Should Employers Ask for Banking Information During Onboarding?
- job-scams
- onboarding
- employment-scam
- identity-theft
Disclaimer: This post is general information, not legal or financial advice. If you suspect identity theft, contact your country's free identity-support service immediately.
Yes — eventually. No — not yet. Whether an employer asking for banking information is reasonable depends entirely on when in the onboarding flow they ask, and which details.
Most modern job scams disguise themselves as onboarding paperwork. Knowing exactly what a real employer needs is the easiest way to spot the fakes.
What a real employer legitimately needs
After you have a signed offer letter on company letterhead, a real employer typically needs:
- Your full legal name and address (for tax forms and payroll).
- Your tax identification number — TFN (AU), NI number (UK), SSN (US), PAN (IN), or equivalent.
- A bank account number and routing/BSB/sort code for direct deposit.
- Government ID to confirm right to work (verified in person or through an established service like the UK's IDSP or Australia's VEVO).
That is it. Anything else is either premature or a scam.
What a real employer never asks for
- 🚩 Your bank login, password, or PIN.
- 🚩 Your card's full number, CVV, or expiry date.
- 🚩 A one-time passcode from your bank.
- 🚩 A photo of you holding your driver's licence — before a signed contract, sent to a personal Gmail.
- 🚩 Full passport scans before a contract exists.
- 🚩 Any payment from you — for training, software, equipment, visa processing, background-check fees.
- 🚩 You to receive a cheque or transfer and forward part of it elsewhere.
If any of the above shows up in "onboarding paperwork", treat the offer as fake until proven otherwise.
Timing matters
| Stage | OK to share | |---|---| | Application | Resume, cover letter, public links.
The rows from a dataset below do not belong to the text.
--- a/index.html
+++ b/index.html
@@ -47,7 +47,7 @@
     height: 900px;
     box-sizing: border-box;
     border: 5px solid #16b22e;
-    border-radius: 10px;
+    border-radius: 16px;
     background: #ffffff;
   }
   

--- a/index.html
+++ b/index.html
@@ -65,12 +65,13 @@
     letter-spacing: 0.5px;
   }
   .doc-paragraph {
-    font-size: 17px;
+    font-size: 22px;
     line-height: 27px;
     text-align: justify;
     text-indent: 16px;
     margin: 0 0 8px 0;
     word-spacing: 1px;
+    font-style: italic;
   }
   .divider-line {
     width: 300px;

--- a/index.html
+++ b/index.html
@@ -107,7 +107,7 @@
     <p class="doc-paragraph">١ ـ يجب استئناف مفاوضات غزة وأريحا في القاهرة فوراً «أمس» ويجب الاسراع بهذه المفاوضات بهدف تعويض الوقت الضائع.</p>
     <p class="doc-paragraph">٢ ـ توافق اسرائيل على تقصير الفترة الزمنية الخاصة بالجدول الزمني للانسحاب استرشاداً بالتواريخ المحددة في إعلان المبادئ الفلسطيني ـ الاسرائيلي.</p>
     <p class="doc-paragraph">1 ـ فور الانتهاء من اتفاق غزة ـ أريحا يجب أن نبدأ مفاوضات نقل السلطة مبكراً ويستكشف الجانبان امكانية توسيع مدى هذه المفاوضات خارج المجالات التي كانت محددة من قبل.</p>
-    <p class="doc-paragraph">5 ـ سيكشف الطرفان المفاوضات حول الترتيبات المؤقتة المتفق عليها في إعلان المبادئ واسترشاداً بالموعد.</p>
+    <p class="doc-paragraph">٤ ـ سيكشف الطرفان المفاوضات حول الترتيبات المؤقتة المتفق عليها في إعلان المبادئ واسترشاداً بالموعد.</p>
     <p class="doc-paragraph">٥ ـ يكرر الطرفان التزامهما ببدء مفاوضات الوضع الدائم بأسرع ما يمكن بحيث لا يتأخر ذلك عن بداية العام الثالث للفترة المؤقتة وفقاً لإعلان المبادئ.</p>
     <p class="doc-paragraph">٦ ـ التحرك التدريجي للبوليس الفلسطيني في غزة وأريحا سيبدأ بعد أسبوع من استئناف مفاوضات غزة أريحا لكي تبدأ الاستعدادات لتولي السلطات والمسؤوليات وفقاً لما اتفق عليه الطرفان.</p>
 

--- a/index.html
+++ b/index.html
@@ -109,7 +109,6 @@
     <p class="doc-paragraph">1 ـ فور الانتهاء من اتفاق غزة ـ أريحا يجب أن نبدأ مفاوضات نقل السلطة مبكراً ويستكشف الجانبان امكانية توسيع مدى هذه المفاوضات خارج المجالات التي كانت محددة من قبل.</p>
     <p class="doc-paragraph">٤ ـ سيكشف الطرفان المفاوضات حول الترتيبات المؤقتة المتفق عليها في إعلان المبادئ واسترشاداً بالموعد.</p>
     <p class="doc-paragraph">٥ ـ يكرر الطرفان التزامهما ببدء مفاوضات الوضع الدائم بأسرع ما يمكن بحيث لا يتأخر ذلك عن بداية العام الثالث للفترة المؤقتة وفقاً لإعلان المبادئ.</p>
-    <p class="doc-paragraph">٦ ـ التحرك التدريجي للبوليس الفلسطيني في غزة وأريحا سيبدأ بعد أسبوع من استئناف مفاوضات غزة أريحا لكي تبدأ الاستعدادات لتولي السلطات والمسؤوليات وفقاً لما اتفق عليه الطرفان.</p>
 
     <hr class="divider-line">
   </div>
Nothing else. | | Interview | Work history, references, portfolio. | | Offer received | Verify the company first (7-step check). | | Signed contract | Tax ID, bank account for payroll, government ID via a verified service. | | First day | Final ID checks at the office or with an established remote-verification service. |
If a recruiter asks for bank or ID details before the signed contract, you are either dealing with a disorganised company you do not want to work for, or a scam. Either way, push back.
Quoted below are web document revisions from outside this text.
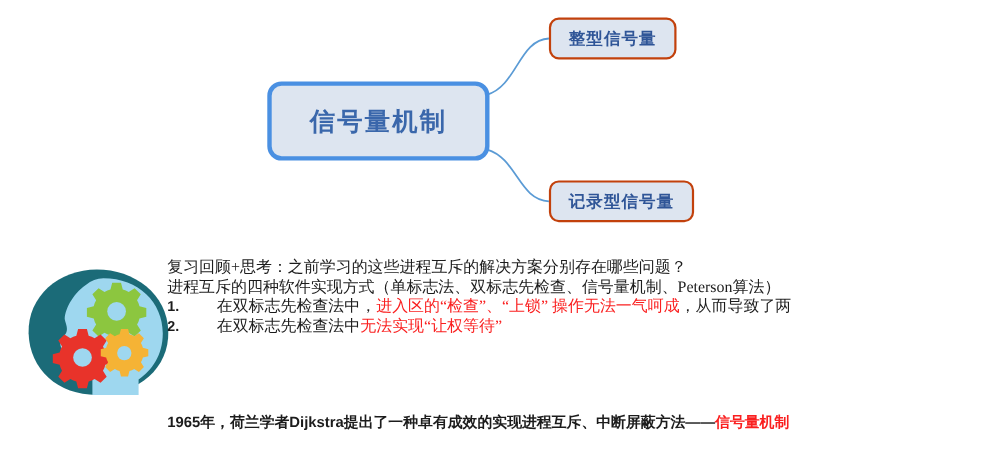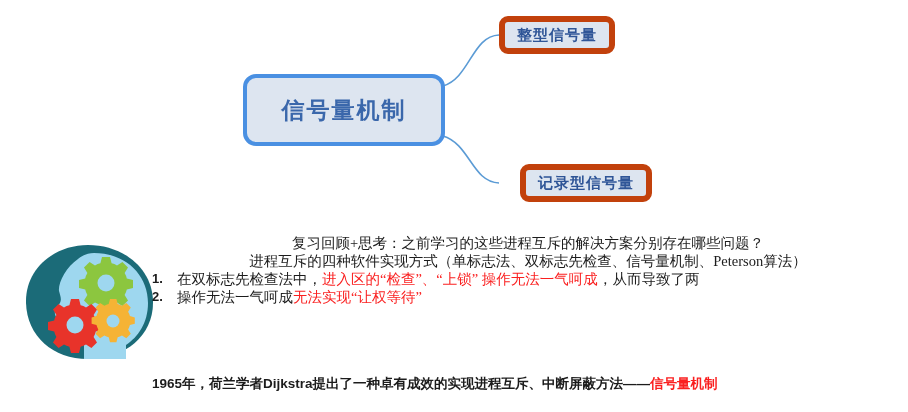--- a/index.html
+++ b/index.html
@@ -33,7 +33,7 @@
     align-items: center;
     justify-content: center;
     background: #dde5f0;
-    border: 6px solid #c2410c;
+    border: 2px solid #c2410c;
     border-radius: 9px;
     color: #2f5597;
     font-family: "Liberation Sans", "DejaVu Sans", sans-serif;

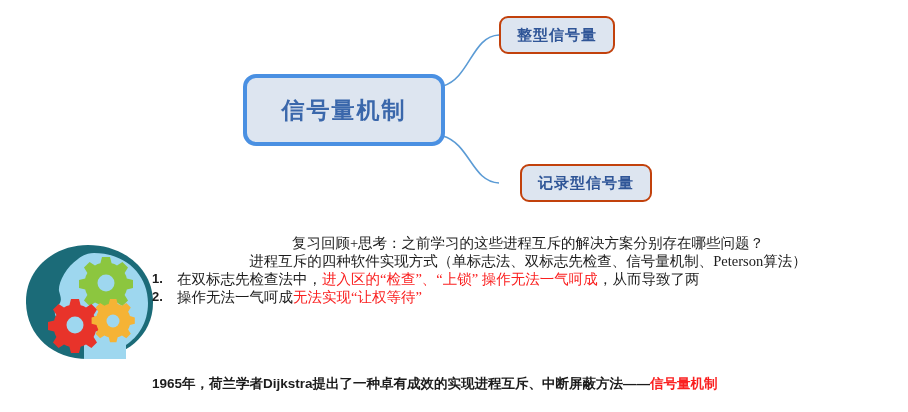--- a/index.html
+++ b/index.html
@@ -61,7 +61,7 @@
     font-size: 15px;
   }
   .node--child2 {
-    left: 520px;
+    left: 499px;
     top: 164px;
     width: 132px;
     height: 38px;

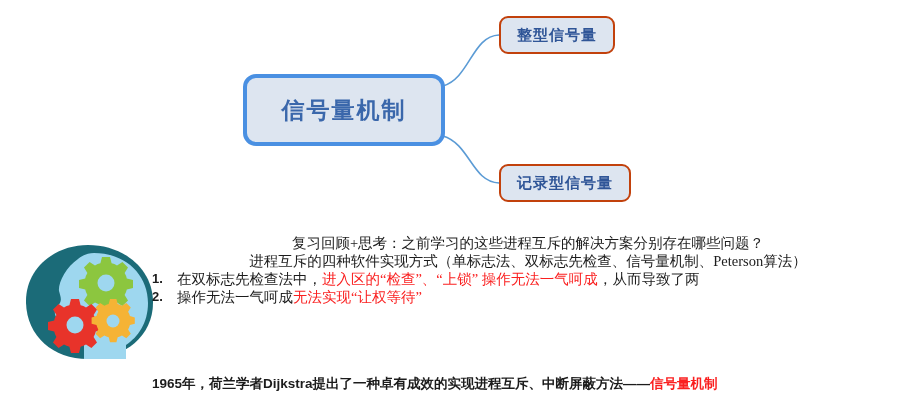--- a/index.html
+++ b/index.html
@@ -96,7 +96,6 @@
     line-height: 18px;
     white-space: nowrap;
     color: #1c1c1c;
-    text-align: center;
   }
   .red { color: #fa1f1f; }
 

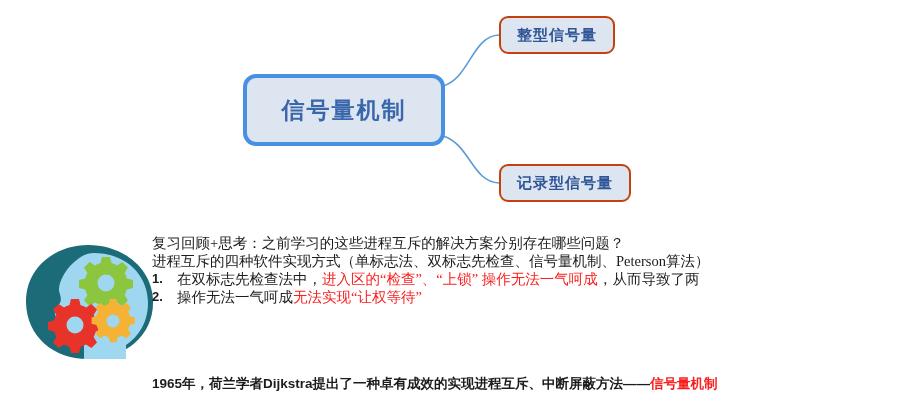--- a/index.html
+++ b/index.html
@@ -116,7 +116,7 @@
     font-weight: bold;
     color: #1c1c1c;
   }
-  .oitem .cont { display: block; white-space: nowrap; }
+  .oitem .cont { display: block; white-space: nowrap; margin-left: 20px; }
 
   #closing {
     position: absolute;

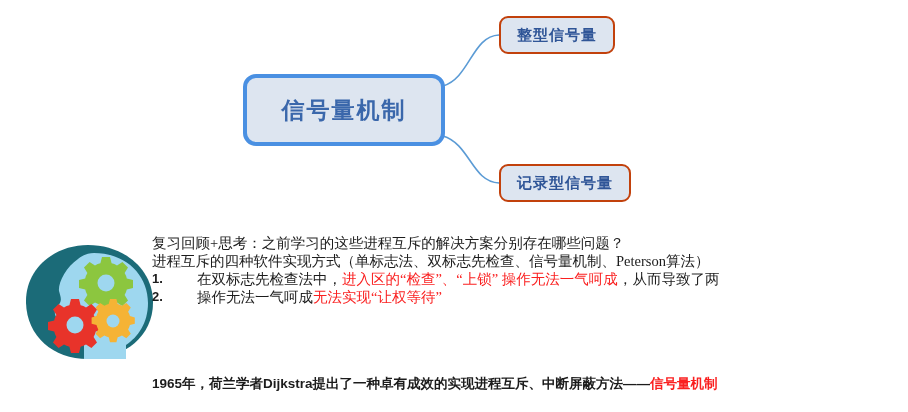--- a/index.html
+++ b/index.html
@@ -214,7 +214,7 @@
 
       <li class="oitem">
         <span class="onum">2.</span>
-        <span class="cont"><span>操作无法一气呵成</span><span class="red">无法实现“让权等待”</span></span>
+        <span class="cont"><span>在双标志先检查法中</span><span class="red">无法实现“让权等待”</span></span>
       </li>
 
     </ol>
How identity-theft "onboarding" scams work
The scammer offers a job, sends an enthusiastic welcome packet, and asks you to fill out:
- A "direct deposit" form requesting your bank login.
- An "I-9 / right-to-work" form with a photo of you holding your passport.
- A "benefits enrolment" form asking for your full SSN, mother's maiden name, and date of birth.
You complete it. The job never starts. Your identity is sold or used to open credit lines.
What to do if you have already shared bank or ID details
- Stop responding to the "employer".
- Contact your bank. Tell them you may have shared details with a fraudster. Ask whether you should freeze the account or rotate the account number.
- Contact a free identity-theft support service. IDCARE in Australia/NZ (
1800 595 160), IdentityTheft.gov in the US, Action Fraud in the UK. - Place a fraud alert on your credit file. Equifax, Experian, TransUnion all accept free fraud alerts.
- Walk through our damage-control checklist.
- Run any further messages from the "employer" through our scam checker before you reply.
Want to be sure before sharing anything?
Read the longer job scam checker guide. It lists the specific patterns to look for in fake onboarding flows, and how to verify the recruiter, the company, and the offer in under 15 minutes.
Where to Report
- 🇦🇺 Australia: Scamwatch and IDCARE
- 🇺🇸 USA: FTC ReportFraud and IdentityTheft.gov
- 🇬🇧 UK: Action Fraud
- 🌐 International: Global Scam Reporting Directory
A real employer asks for the minimum information, at the right moment, through a verified channel. Anyone asking for more, sooner, or by Gmail is not your future employer.